UK – Marketing food as a “snack” leads to increased consumption and continued overeating, according to a study by Professor Jane Ogden and her researchers from the University of Surrey, who examined the impact of labelling food products as “snacks” or “meals.”
According to NutritionInsight, the researchers found that those who had eaten pasta labelled as a “snack” ate more at the taste test then when it had been labelled as a ‘meal.’
The researchers also found that those who ate the ‘snack’ standing up consumed more (50% more total mass, sweet mass and total calories and 100% more M&M’s) than those who had eaten the pasta sitting down at a table.
This unique set of results demonstrated that when a food is labelled as a snack rather, than a ‘meal’ consumption is higher, particularly when standing rather than sitting.
During this study, eighty participants were also asked to eat a pasta pot, which was either labelled as a “snack” or a “meal.”
Each pot was presented as a “snack” (eaten standing up from a plastic pot with a plastic fork) or a ‘meal’ (seated at a table from a ceramic plate and metal fork).

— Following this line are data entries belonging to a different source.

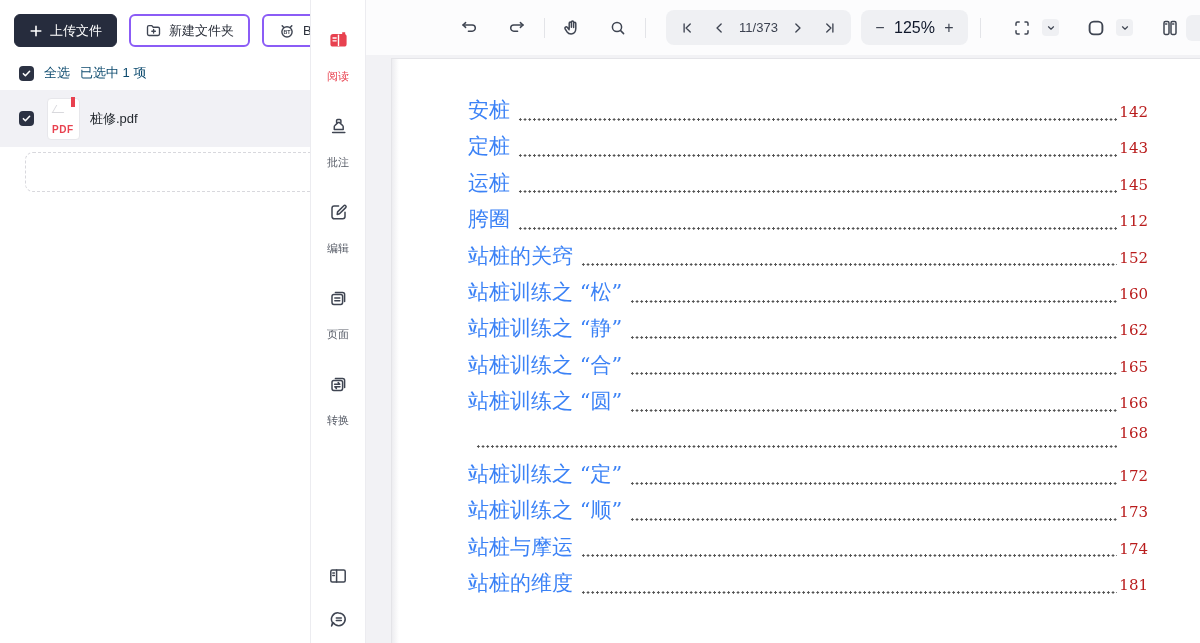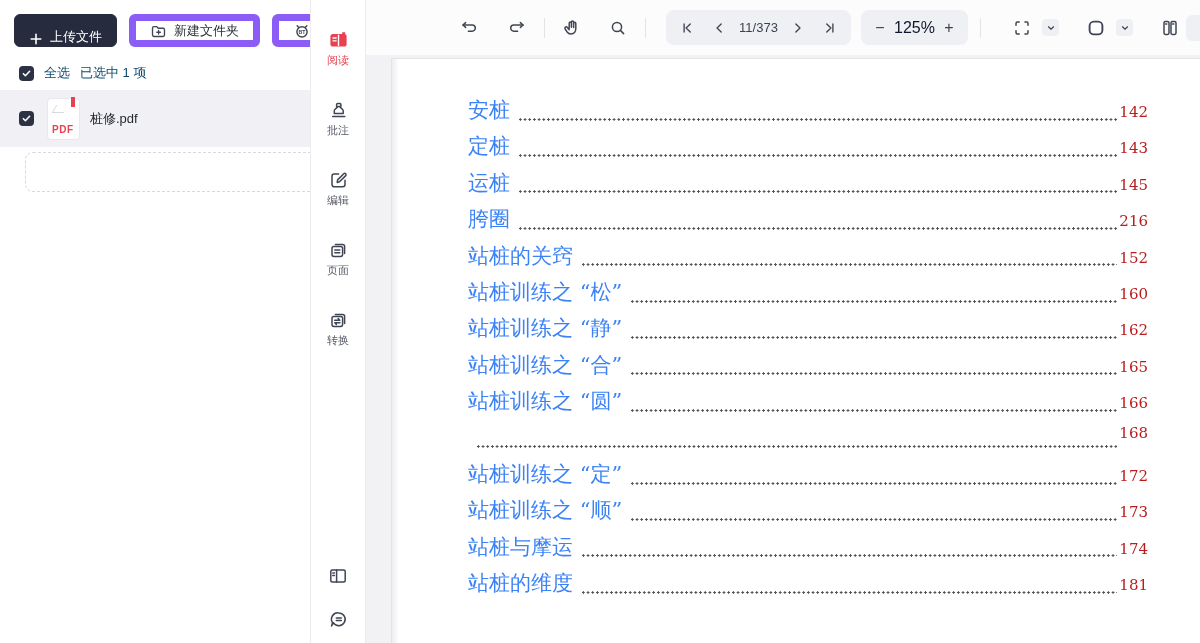"上传文件" .btn { align-items: flex-end -> center }
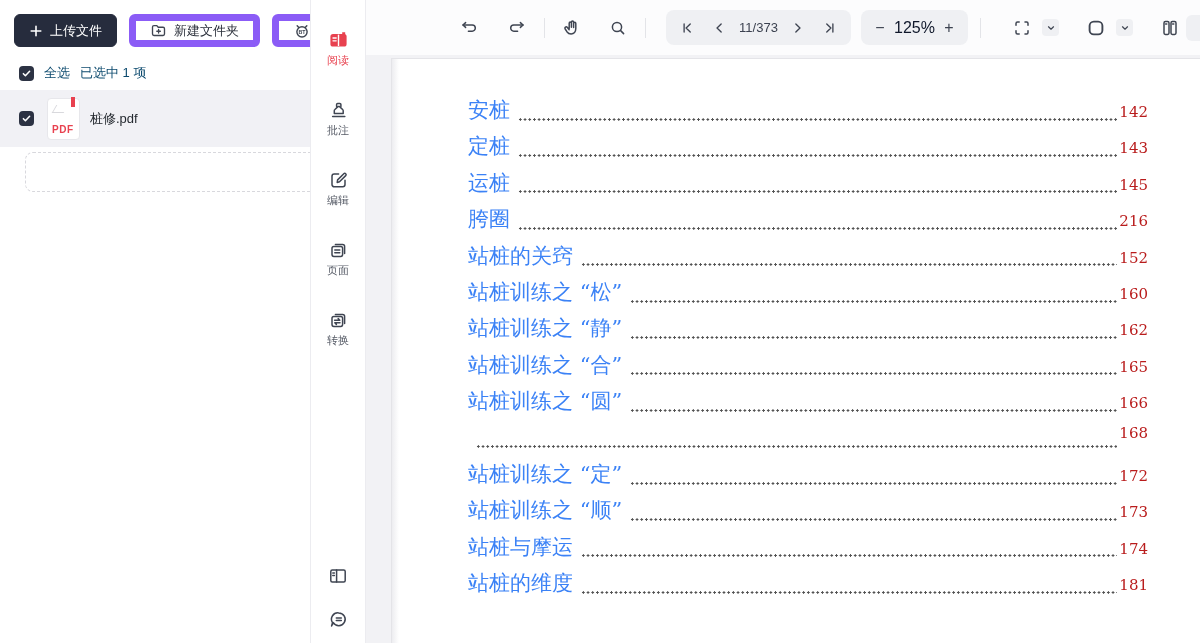"新建文件夹" .btn-outline { border: 7px solid #8b5cf6 -> 2px solid #8b5cf6 }
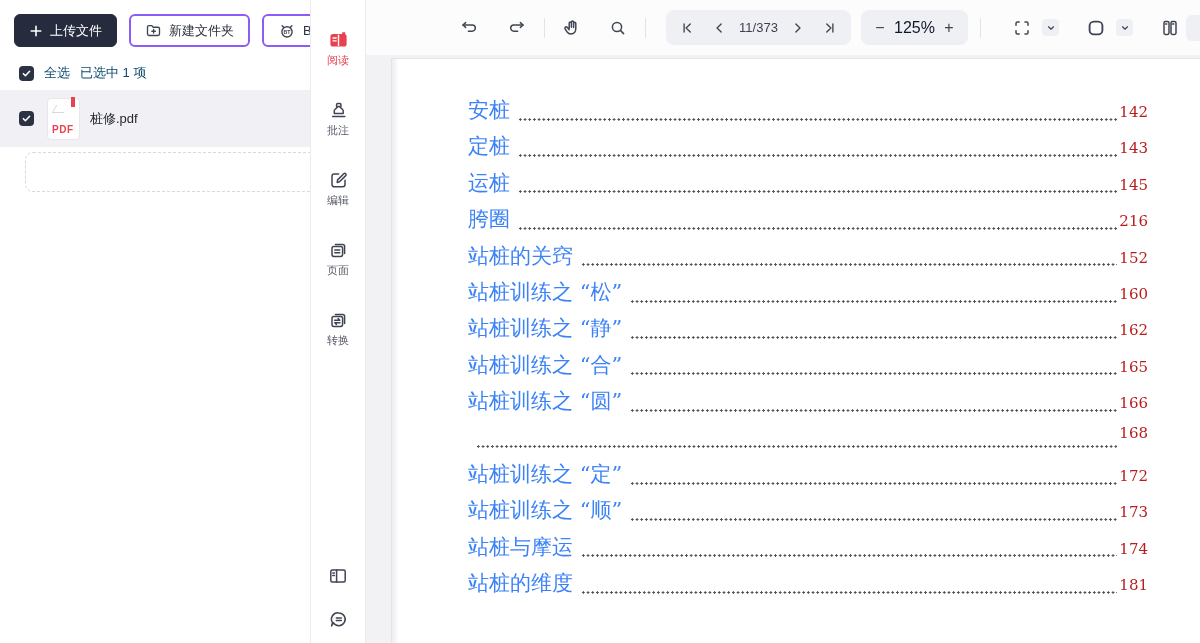"阅读" .rail-item .lbl { margin-top: none -> 16px }
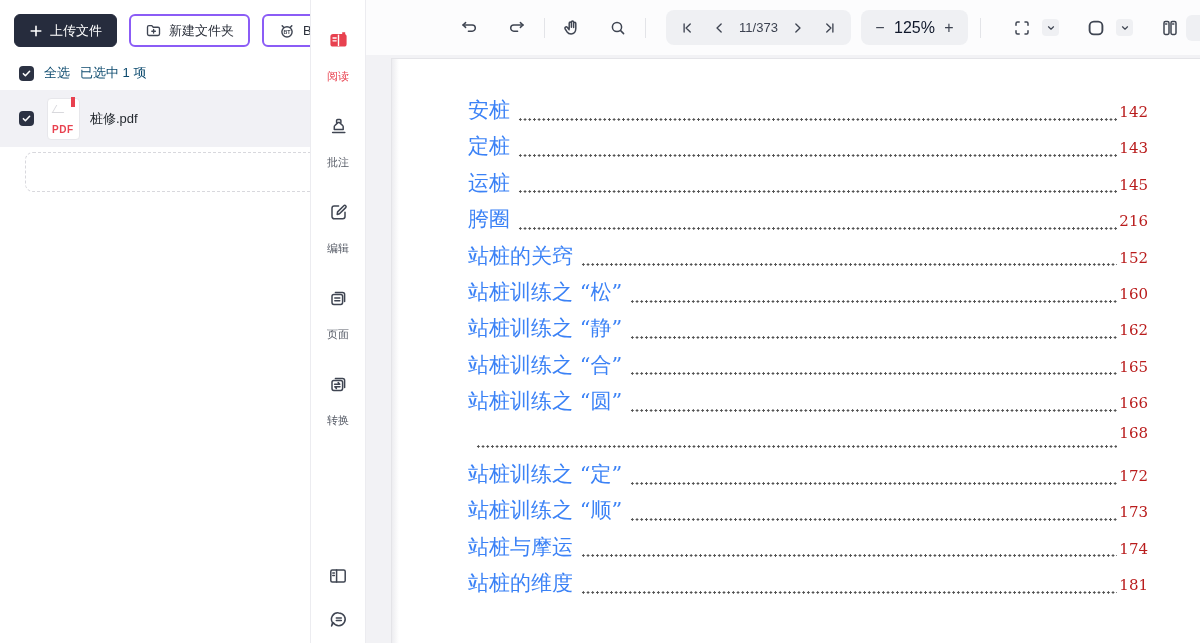"216" span.toc-page { text: 216 -> 112 }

Once consumed, participants were invited to take part in an additional taste test of different foods (animal biscuits, hula hoops, M&M’s and mini cheddars.)
Researchers have attributed this to a combination of factors and believe that when eating a snack, we are more easily distracted and may not be conscious of consumption.
They also added that memories for snacks and meals may be encoded differently in our subconscious and that we are unable to recall what we have eaten as a “snack.”
As a growing problem in the UK, obesity has been reported with its levels trebling in the last 30 years with 24.9% of people now deemed obese, the highest levels in Europe.